Microsoftは2018年11月15日(米国時間)、「Visual Studio 2017 15.9」を正式リリースし、64bit Arm(Arm64)アプリケーションを開発するためのSDKやツールの正式サポートを開始したと発表した。Microsoft Storeでは、Arm64アーキテクチャに基づくアプリの提出を正式に受け入れ始めたという。
Microsoftは、ホリデーシーズン(年末商戦)が始まって間もない絶好のタイミングで今回のニュースを届けることができたと自賛している。今回のホリデーシーズンでは、パートナーのLenovoとSamsungがそれぞれ新しい“Windows 10 on Arm”デバイス(Windows 10が動作するArmプロセッサ搭載デバイス)を提供しているからだ。
両社のWindows 10 on Armデバイスは、QualcommのSoC(System on Chip)の一つ「Snapdragon 850」を搭載する第2世代のArm64デバイスだ。開発者が利用できるコンピューティング能力が向上しており、顧客がWindows 10 on Armデバイスに期待する、1日以上利用可能なバッテリーも備えている。さらに、第1世代のArm64デバイスと同様に薄型、軽量、高速で、すぐに4G LTE接続を利用できるよう設計されている。x86エミュレーションレイヤーを備えているため、幅広い既存のWindowsアプリケーションも実行できる。

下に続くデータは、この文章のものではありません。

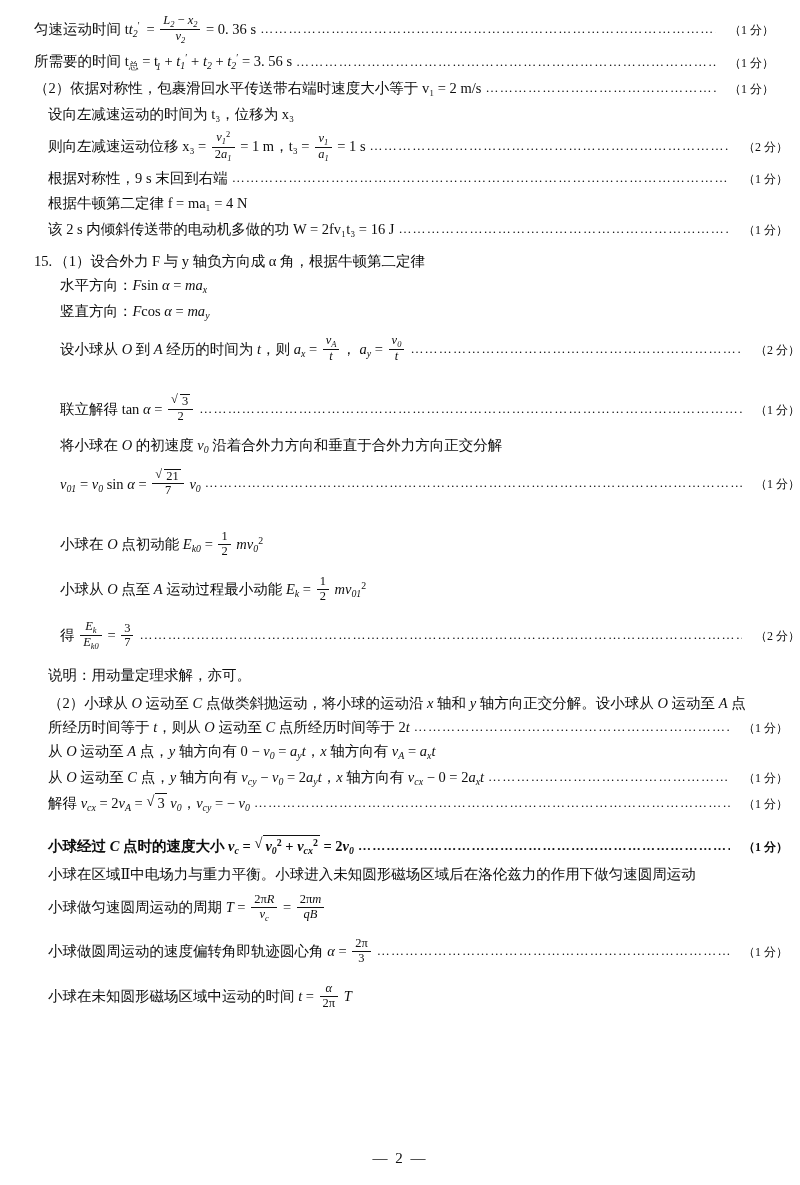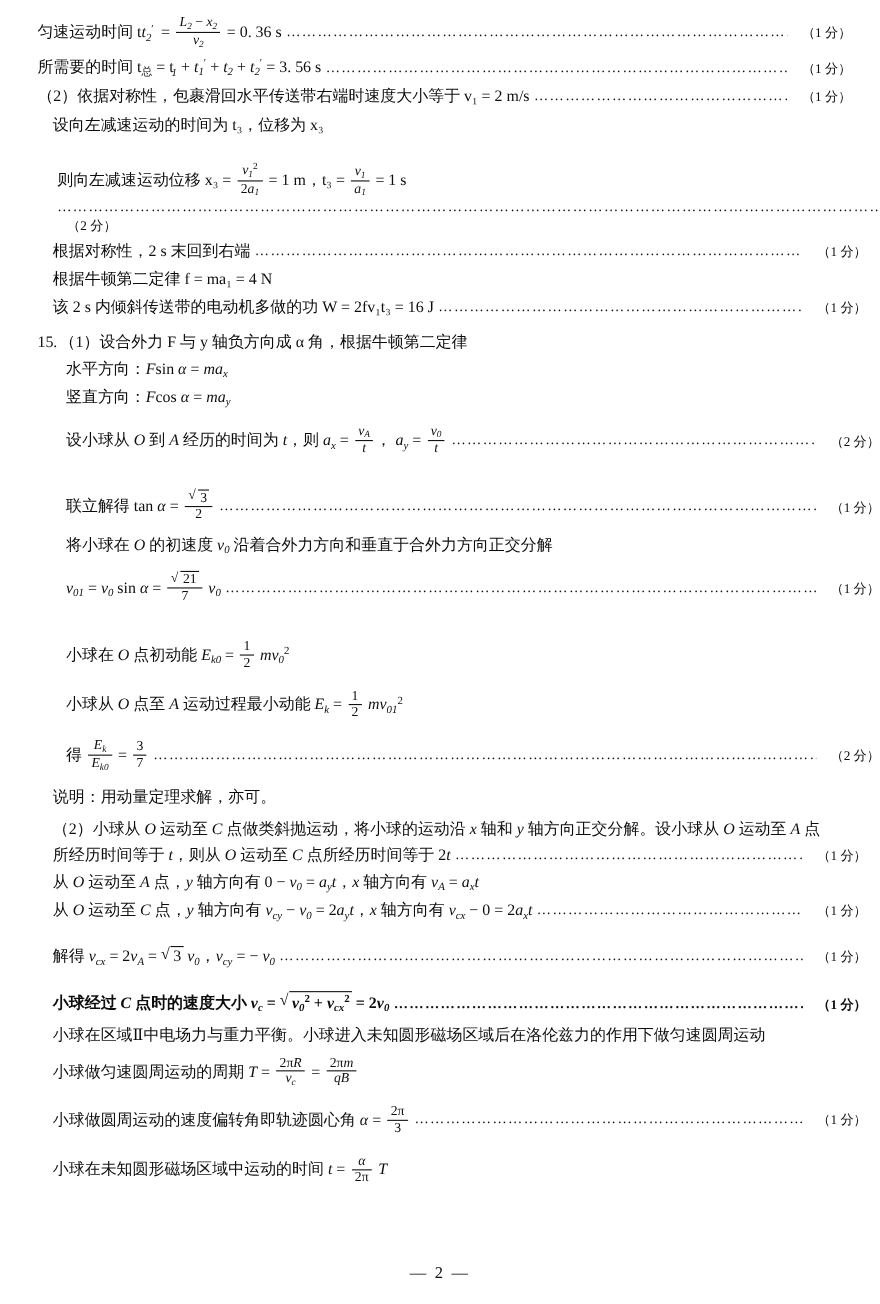"则向左减速运动位移 x₃ =" div.line { flex-direction: column -> none; margin-top: 23px -> 6px }
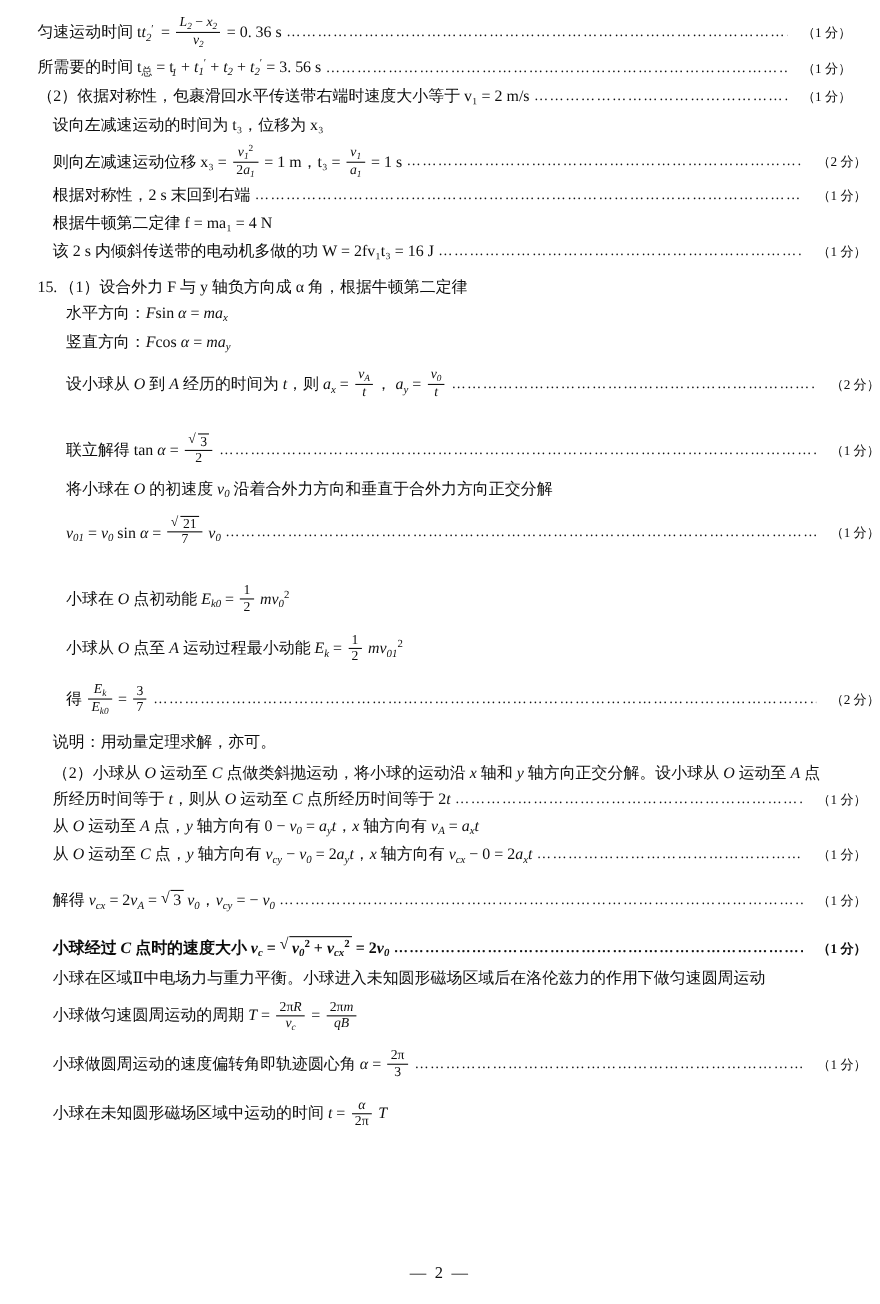"根据对称性，2 s 末回到右端" span.txt { text: 2 -> 9 }
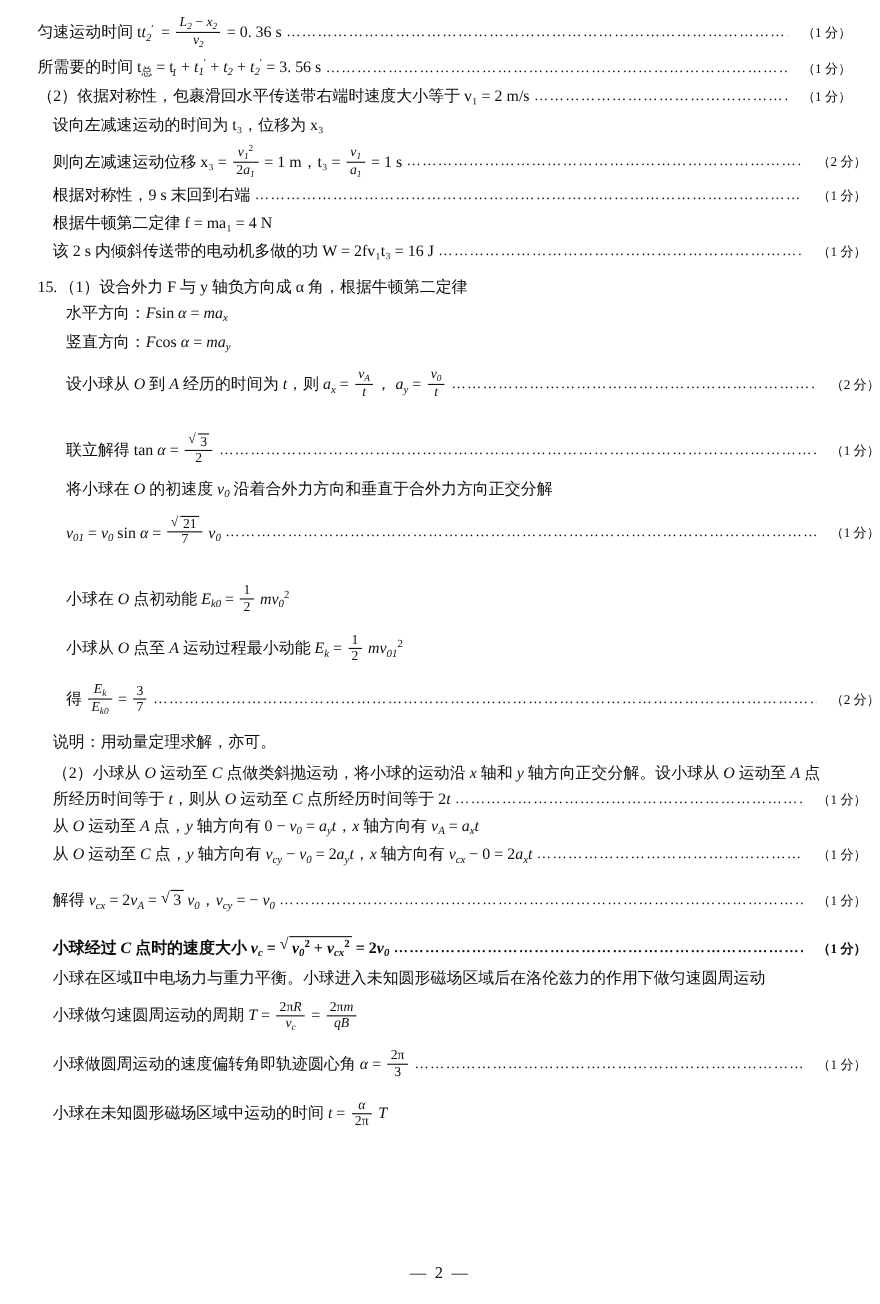"解得 vcx = 2vA =" div.line { margin-top: 21px -> 5px }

開発者がVisual Studio 2017 15.9を使って、ユニバーサルWindowsプラットフォーム(UWP)アプリケーションや、C++ Win32アプリケーションを再コンパイルすることで、Windows 10 on Armデバイス上のネイティブ動作が可能になる。ネイティブ動作によって、アプリケーションがWindows 10 on Armデバイスの処理能力と機能をフルに利用できるようになり、ユーザーに最良のエクスペリエンスを提供できる。
まず、開発環境をVisual Studio 2017 15.9にアップデートする。Arm64 C++ Win32アプリケーションを作成する場合は、次のように、「Visual C++ compilers and libraries for ARM64」をインストールしておく。
アップデート後、新しいUWPプロジェクトでは、使用可能なビルド構成として「ARM64」が表示されるようになる。
既存プロジェクトや、C++ Win32プロジェクトでは、ARM64構成をプロジェクトに追加する。
「ビルド」をクリックすると、Arm64バイナリが実行できるようになる。
アプリケーションのデバッグでは、リモートデバッグを利用できる。リモートデバッグはArm64でも完全にサポートされており、ツールとリモートデバッグ手順に関するドキュメントもダウンロードできる。サイドロードパッケージを作成するか、バイナリをWindows 10 on Armデバイスに直接コピーして、作成したアプリケーションを実行できる。
アプリケーションを顧客に提供する方法の一つは、Microsoft Storeに提出することだ。Microsoft Storeは、C++版と.NETネイティブ版のArm64 UWPアプリケーションを受け入れている。デスクトップブリッジを使ってArm64バイナリをラップし、Microsoft Storeに提出可能なパッケージを作成できる。また、Win32アプリケーションのArm64専用版を開発者自身のWebサイトでホストしたり、既存のマルチアーキテクチャインストーラにArm64を統合したりできる。